╭─ Extracted information

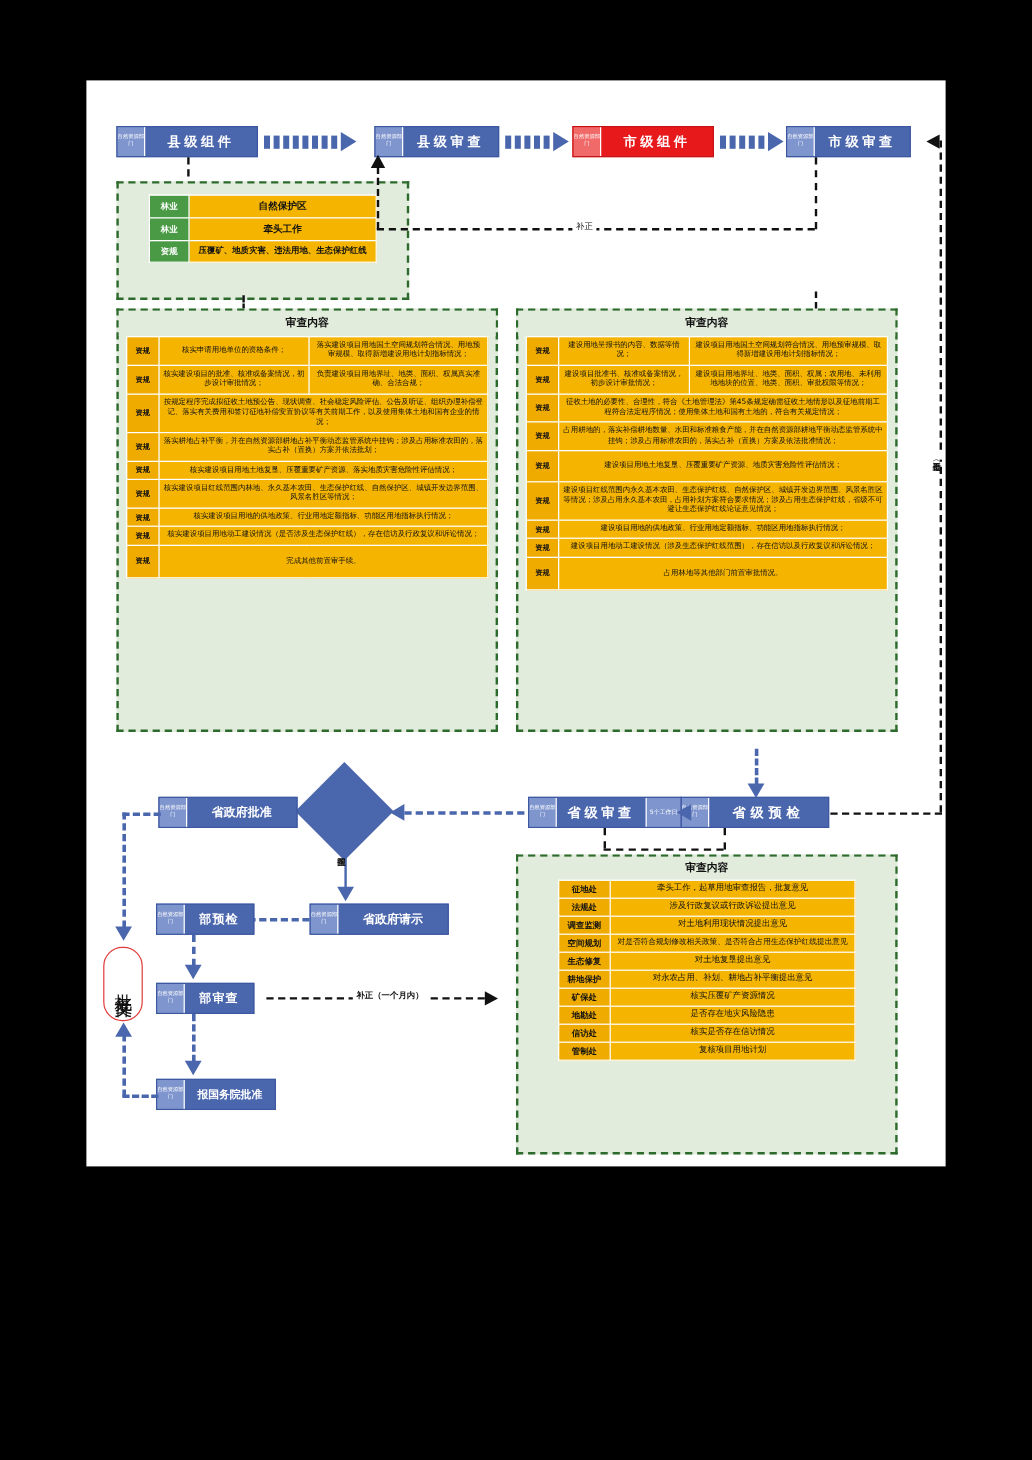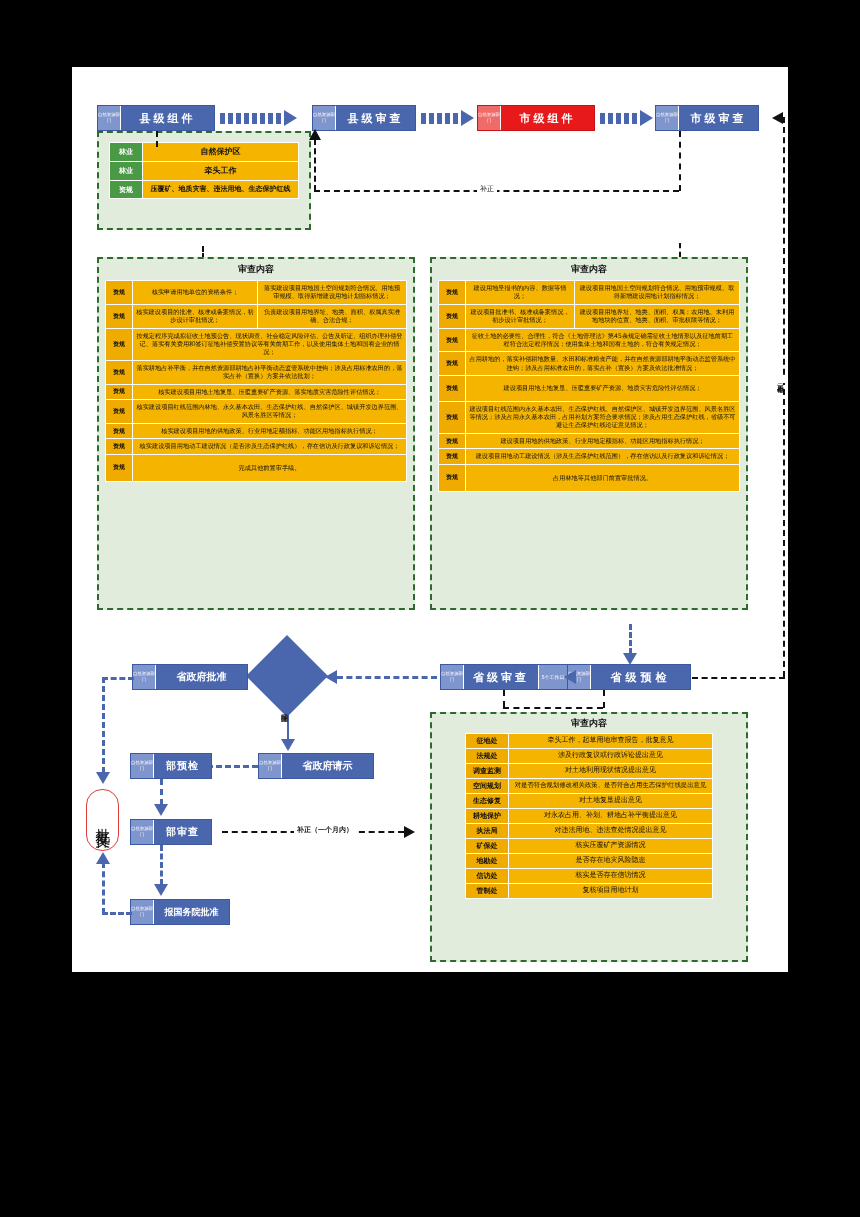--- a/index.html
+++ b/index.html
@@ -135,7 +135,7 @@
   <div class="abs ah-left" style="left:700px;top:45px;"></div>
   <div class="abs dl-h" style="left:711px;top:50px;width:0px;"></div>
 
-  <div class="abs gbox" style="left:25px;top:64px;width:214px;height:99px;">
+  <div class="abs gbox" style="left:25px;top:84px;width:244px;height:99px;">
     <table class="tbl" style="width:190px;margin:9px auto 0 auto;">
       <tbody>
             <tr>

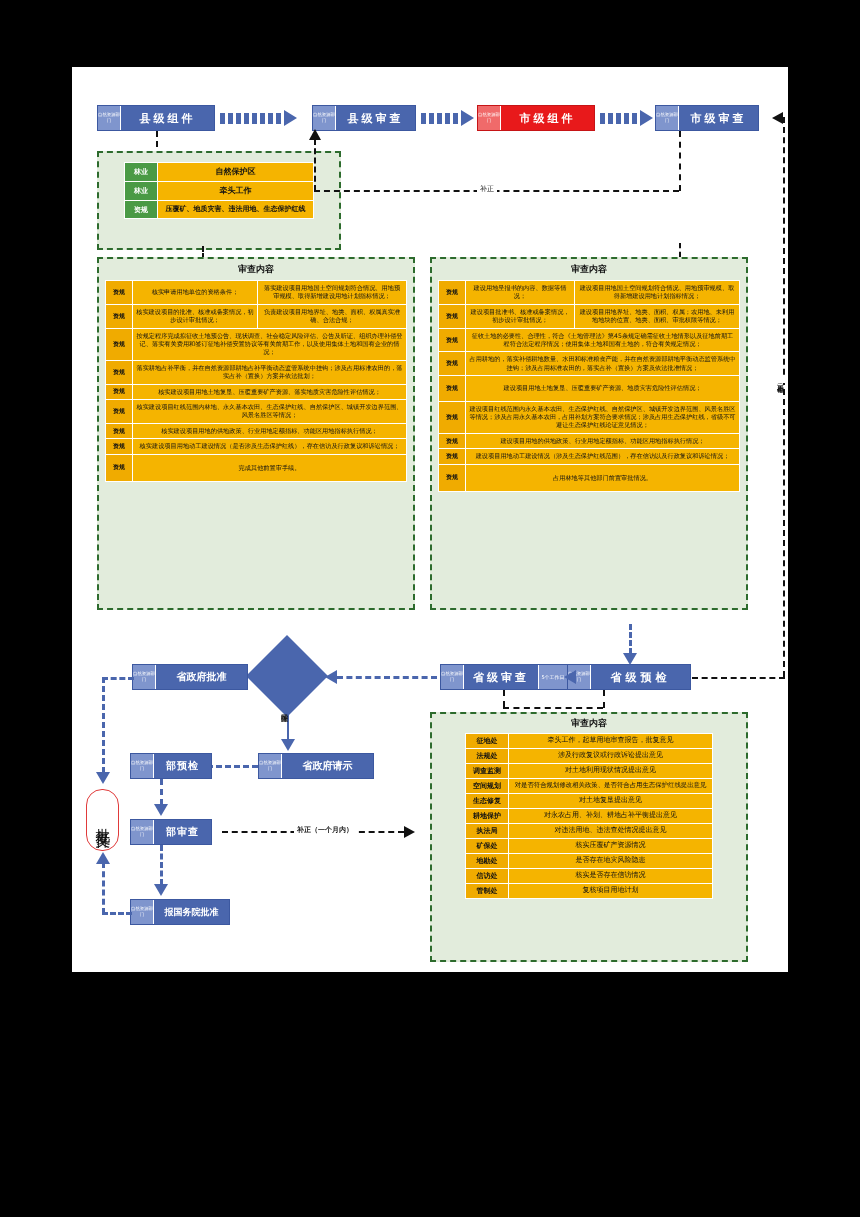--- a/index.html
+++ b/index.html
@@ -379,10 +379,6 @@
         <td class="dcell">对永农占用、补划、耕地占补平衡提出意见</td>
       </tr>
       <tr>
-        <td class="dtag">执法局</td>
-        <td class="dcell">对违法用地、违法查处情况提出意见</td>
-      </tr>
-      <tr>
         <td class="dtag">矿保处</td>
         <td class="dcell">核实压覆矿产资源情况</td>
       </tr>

╰─
╭─ Extracted information

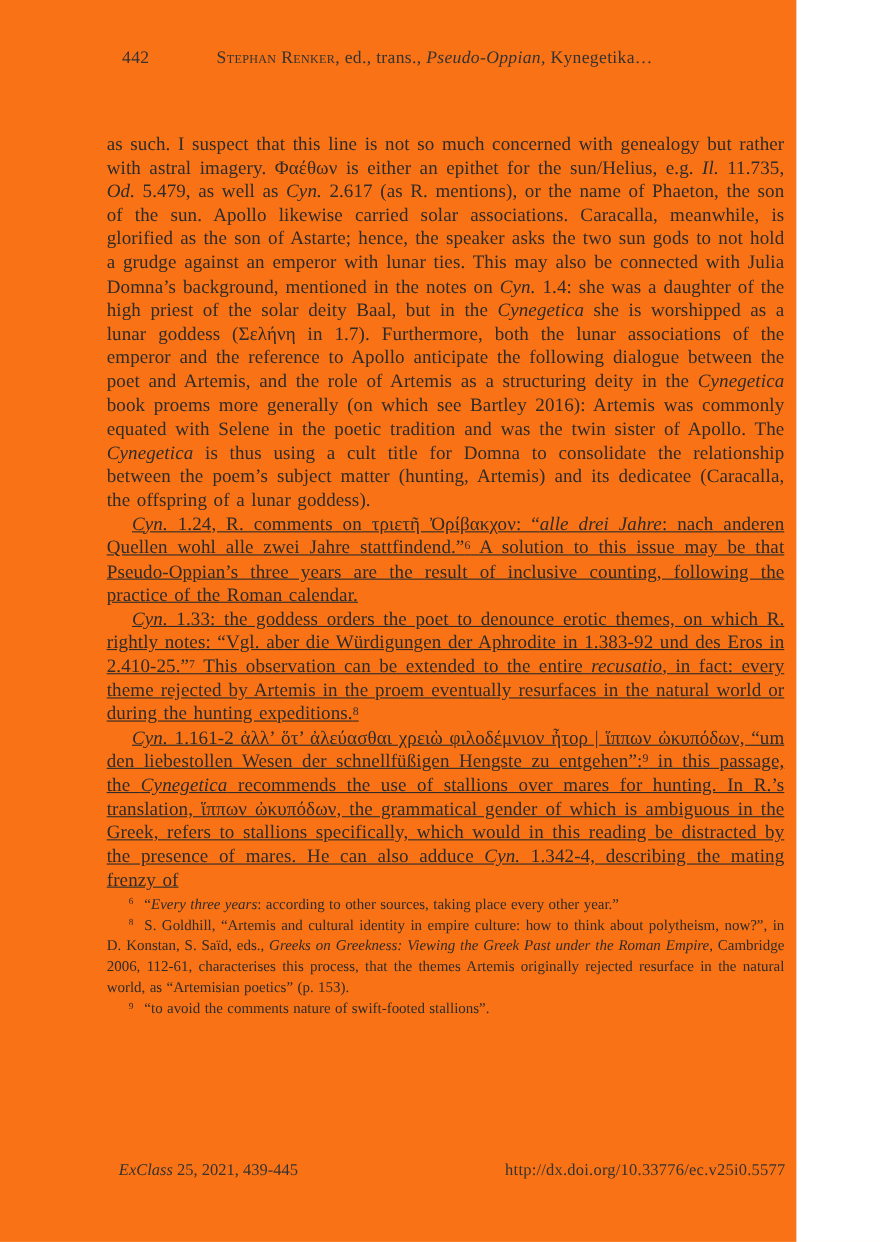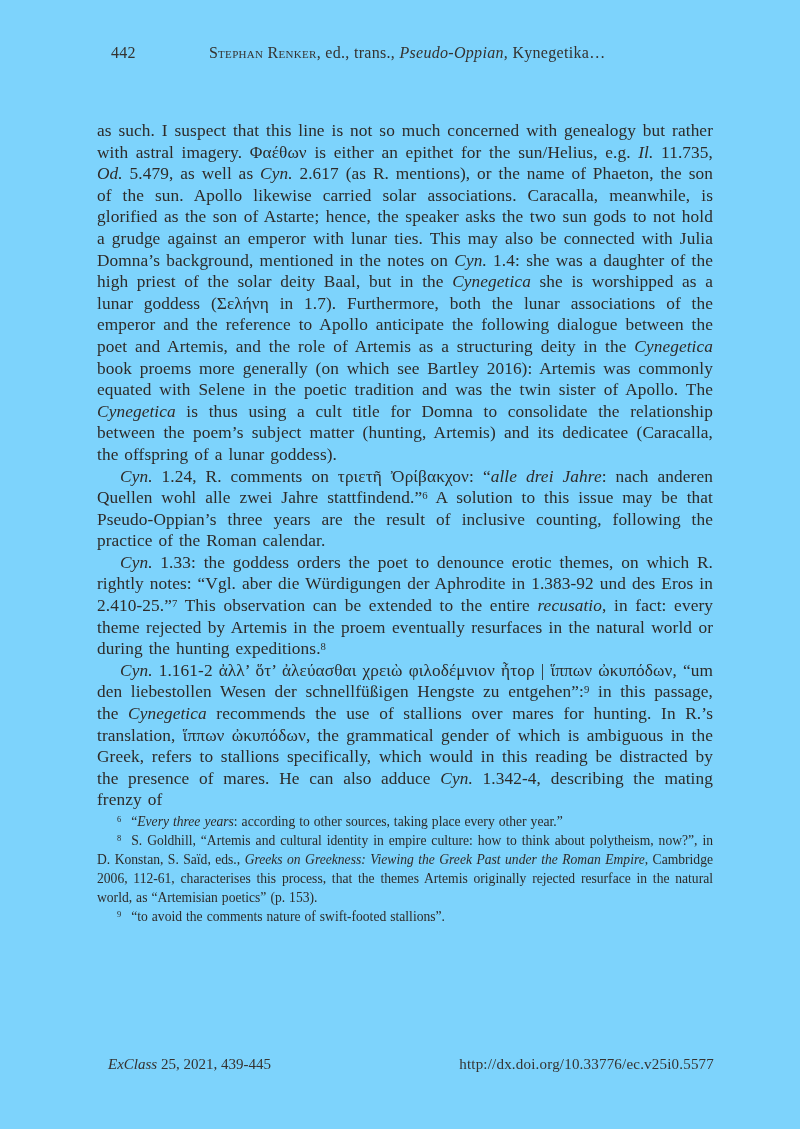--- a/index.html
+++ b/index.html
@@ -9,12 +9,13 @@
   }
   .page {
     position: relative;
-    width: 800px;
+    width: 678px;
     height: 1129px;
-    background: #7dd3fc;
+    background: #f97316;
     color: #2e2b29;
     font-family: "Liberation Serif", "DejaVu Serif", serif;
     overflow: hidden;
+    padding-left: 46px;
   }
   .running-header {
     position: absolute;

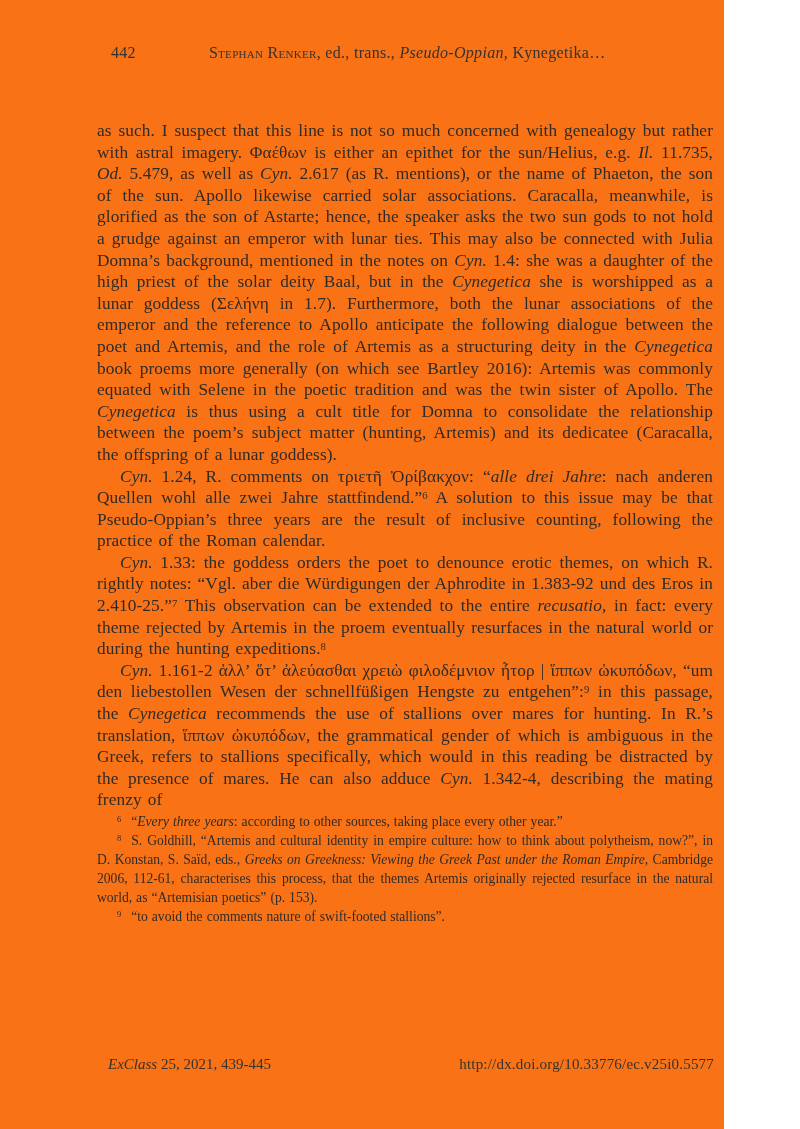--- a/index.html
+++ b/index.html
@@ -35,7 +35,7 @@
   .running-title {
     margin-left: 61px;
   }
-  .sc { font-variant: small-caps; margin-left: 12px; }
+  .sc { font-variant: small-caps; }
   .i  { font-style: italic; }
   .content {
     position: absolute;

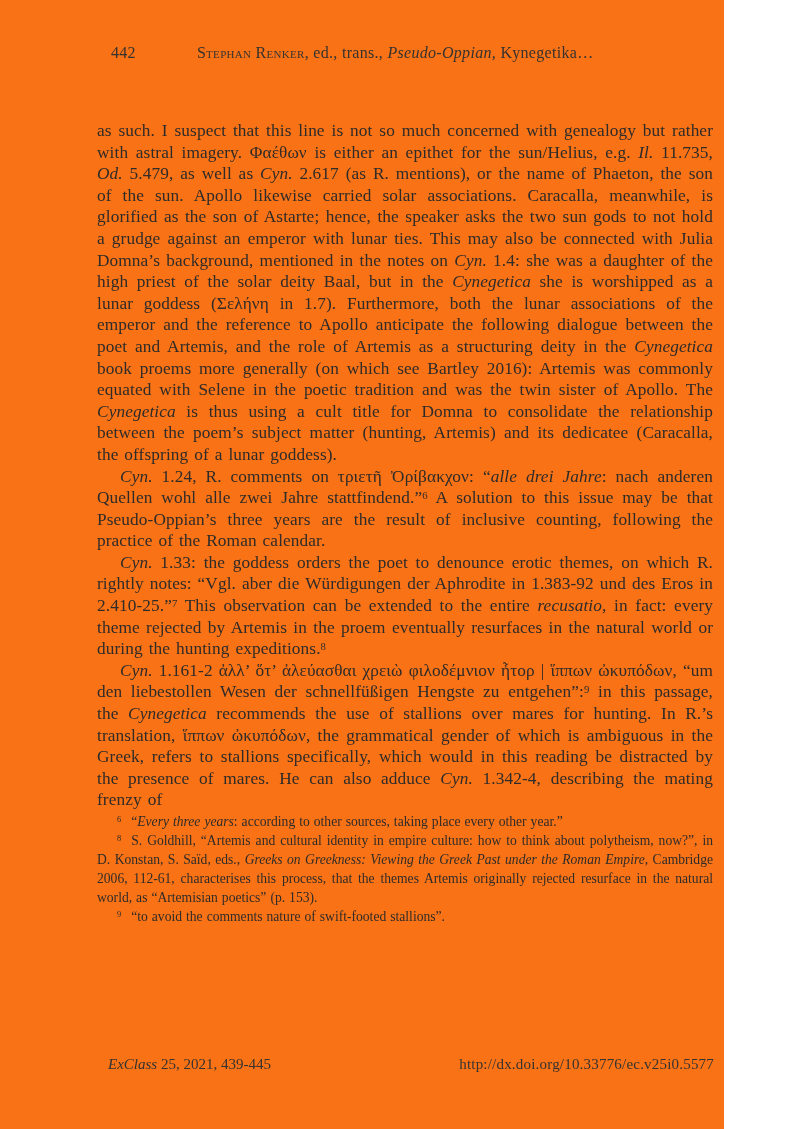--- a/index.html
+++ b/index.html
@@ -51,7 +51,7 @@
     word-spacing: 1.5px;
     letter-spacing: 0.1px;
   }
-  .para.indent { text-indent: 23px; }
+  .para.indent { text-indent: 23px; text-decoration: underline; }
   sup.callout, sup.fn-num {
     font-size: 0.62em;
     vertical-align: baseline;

╰─

For this exercise, reproduce exactly the lines of the records above from the one with "overflow: hidden;" up to and including the one with "vertical-align: baseline;", without pictures.

- _Output for this exercise_
     overflow: hidden;
+    padding-left: 46px;
   }
   .running-header {
     position: absolute;

--- a/index.html
+++ b/index.html
@@ -35,7 +35,7 @@
   .running-title {
     margin-left: 61px;
   }
-  .sc { font-variant: small-caps; margin-left: 12px; }
+  .sc { font-variant: small-caps; }
   .i  { font-style: italic; }
   .content {
     position: absolute;

--- a/index.html
+++ b/index.html
@@ -51,7 +51,7 @@
     word-spacing: 1.5px;
     letter-spacing: 0.1px;
   }
-  .para.indent { text-indent: 23px; }
+  .para.indent { text-indent: 23px; text-decoration: underline; }
   sup.callout, sup.fn-num {
     font-size: 0.62em;
     vertical-align: baseline;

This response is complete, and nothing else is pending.